=== Records for the task ===

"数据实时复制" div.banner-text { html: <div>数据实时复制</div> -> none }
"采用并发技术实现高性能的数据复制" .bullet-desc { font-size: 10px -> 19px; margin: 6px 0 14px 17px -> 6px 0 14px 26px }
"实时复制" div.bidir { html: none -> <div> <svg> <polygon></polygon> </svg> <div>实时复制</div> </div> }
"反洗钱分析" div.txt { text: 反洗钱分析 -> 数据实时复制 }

===
=== Records for the task ===

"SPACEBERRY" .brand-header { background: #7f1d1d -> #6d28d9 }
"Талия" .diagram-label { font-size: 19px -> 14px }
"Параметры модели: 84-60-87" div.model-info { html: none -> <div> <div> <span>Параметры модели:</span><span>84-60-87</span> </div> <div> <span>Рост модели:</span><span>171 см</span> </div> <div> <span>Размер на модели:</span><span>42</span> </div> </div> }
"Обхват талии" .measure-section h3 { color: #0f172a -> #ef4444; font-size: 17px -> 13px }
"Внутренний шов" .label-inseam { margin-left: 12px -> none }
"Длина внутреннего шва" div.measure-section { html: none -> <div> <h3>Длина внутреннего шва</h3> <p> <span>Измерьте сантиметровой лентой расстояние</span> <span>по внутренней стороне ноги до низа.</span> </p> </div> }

===

From the records above, repeat exactly the lines from the one with "font-size: 19px ->" through the one with "-> <div> <h3>Длина", both included.

"Талия" .diagram-label { font-size: 19px -> 14px }
"Параметры модели: 84-60-87" div.model-info { html: none -> <div> <div> <span>Параметры модели:</span><span>84-60-87</span> </div> <div> <span>Рост модели:</span><span>171 см</span> </div> <div> <span>Размер на модели:</span><span>42</span> </div> </div> }
"Обхват талии" .measure-section h3 { color: #0f172a -> #ef4444; font-size: 17px -> 13px }
"Внутренний шов" .label-inseam { margin-left: 12px -> none }
"Длина внутреннего шва" div.measure-section { html: none -> <div> <h3>Длина внутреннего шва</h3> <p> <span>Измерьте сантиметровой лентой расстояние</span> <span>по внутренней стороне ноги до низа.</span> </p> </div> }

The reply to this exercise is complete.